→ **Data shown**

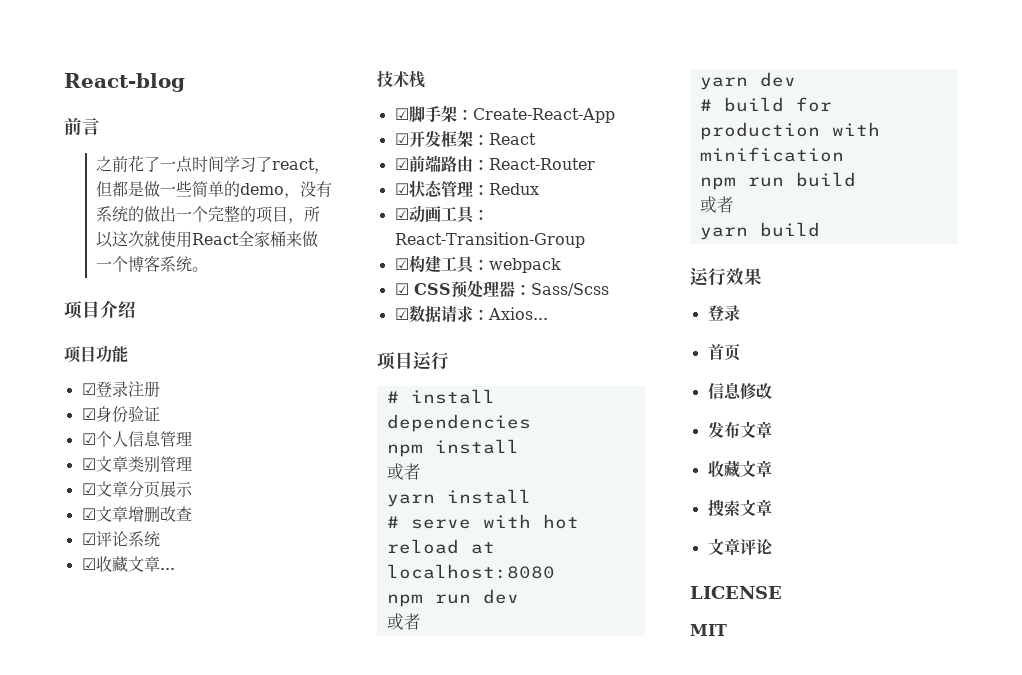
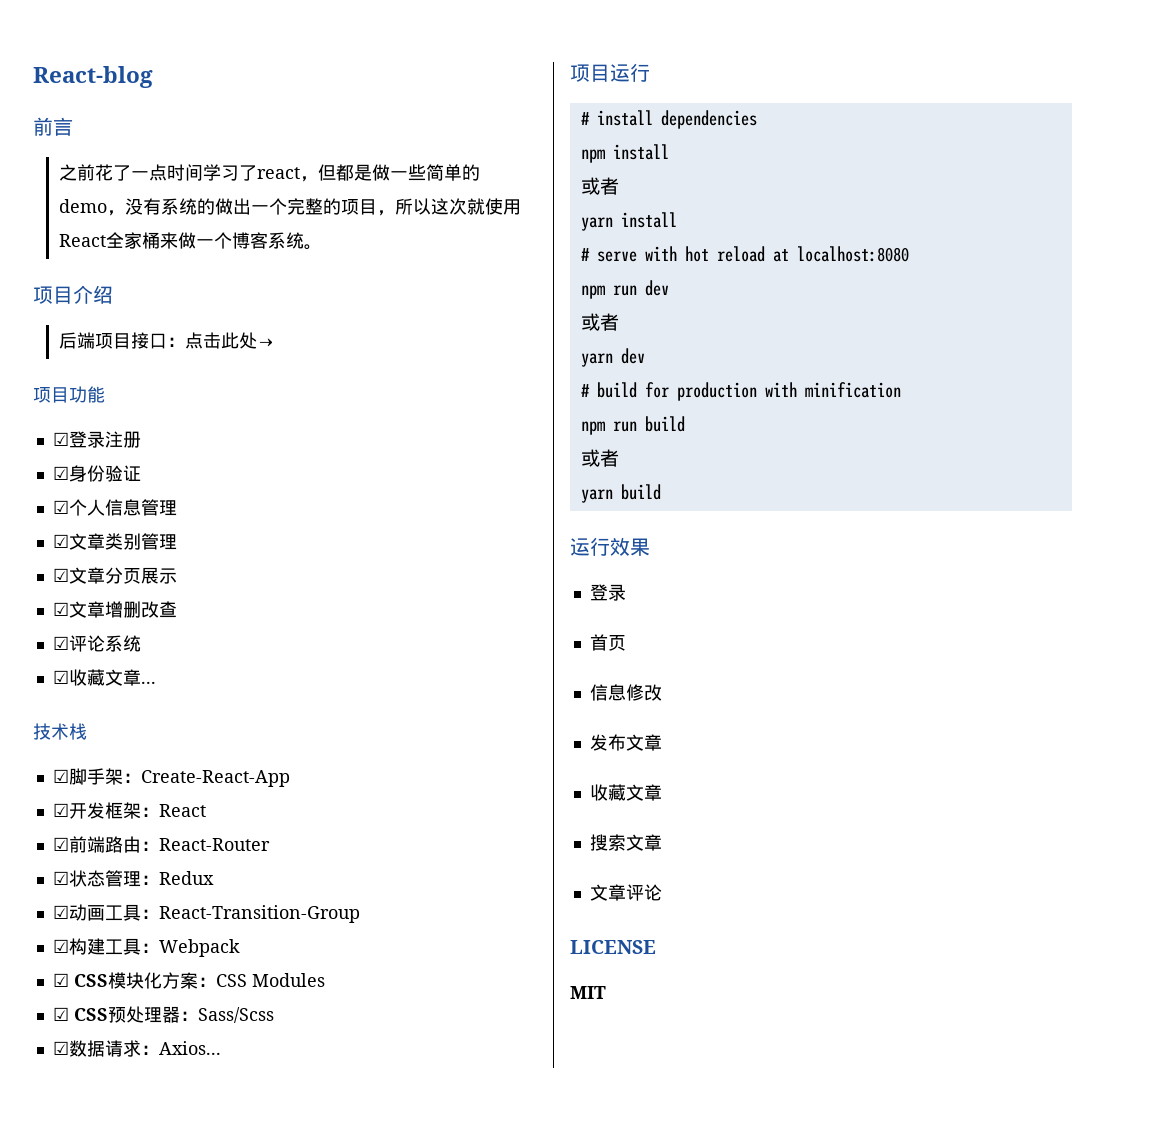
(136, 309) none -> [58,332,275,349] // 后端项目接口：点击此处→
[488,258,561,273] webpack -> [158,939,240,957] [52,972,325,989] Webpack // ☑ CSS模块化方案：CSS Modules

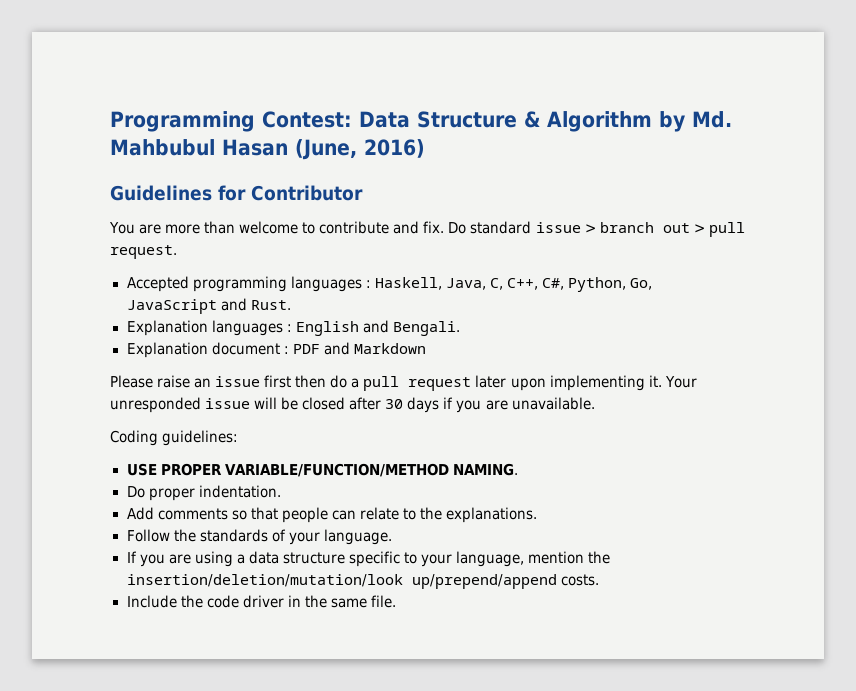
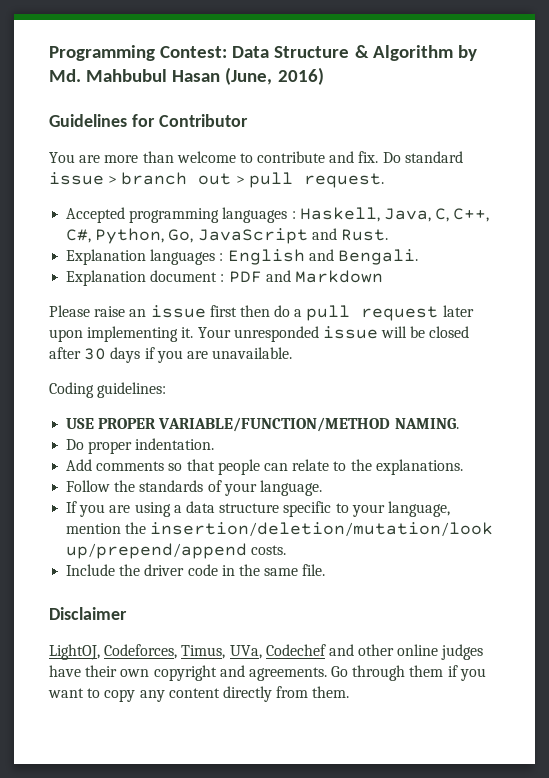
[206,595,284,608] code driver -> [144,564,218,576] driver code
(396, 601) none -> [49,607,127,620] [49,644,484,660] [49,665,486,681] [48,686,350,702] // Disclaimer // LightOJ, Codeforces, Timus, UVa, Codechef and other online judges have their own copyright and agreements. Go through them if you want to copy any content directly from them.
==
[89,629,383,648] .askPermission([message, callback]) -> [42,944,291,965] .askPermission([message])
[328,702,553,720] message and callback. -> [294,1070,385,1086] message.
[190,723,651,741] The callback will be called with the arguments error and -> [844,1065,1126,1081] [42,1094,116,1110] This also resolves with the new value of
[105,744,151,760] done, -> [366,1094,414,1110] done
==
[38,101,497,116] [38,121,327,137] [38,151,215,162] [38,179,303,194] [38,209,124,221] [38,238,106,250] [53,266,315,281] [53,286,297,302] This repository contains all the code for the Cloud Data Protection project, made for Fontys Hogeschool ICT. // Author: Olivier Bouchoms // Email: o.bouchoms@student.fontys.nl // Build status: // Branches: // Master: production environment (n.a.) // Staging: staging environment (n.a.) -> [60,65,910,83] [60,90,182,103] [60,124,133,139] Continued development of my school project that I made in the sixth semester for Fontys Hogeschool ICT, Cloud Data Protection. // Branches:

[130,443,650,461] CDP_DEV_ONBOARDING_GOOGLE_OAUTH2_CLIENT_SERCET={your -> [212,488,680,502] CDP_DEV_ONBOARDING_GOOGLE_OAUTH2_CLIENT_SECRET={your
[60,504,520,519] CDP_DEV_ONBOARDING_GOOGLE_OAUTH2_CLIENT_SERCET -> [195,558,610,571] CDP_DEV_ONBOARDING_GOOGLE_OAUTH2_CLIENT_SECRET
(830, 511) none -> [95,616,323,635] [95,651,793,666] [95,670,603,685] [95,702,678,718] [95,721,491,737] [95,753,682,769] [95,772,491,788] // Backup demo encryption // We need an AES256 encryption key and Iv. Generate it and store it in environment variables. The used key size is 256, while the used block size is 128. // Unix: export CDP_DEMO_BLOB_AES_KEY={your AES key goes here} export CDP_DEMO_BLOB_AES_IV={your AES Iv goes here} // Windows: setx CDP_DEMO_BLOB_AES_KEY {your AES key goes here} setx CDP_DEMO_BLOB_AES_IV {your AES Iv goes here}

→ **Task directions**
Could you reproduce exactly the lines of the entries above, from the one with "[190,723,651,741] The callback" through the one with "[105,744,151,760] done, ->", and nothing else?

→ **Solved problem**
[190,723,651,741] The callback will be called with the arguments error and -> [844,1065,1126,1081] [42,1094,116,1110] This also resolves with the new value of
[105,744,151,760] done, -> [366,1094,414,1110] done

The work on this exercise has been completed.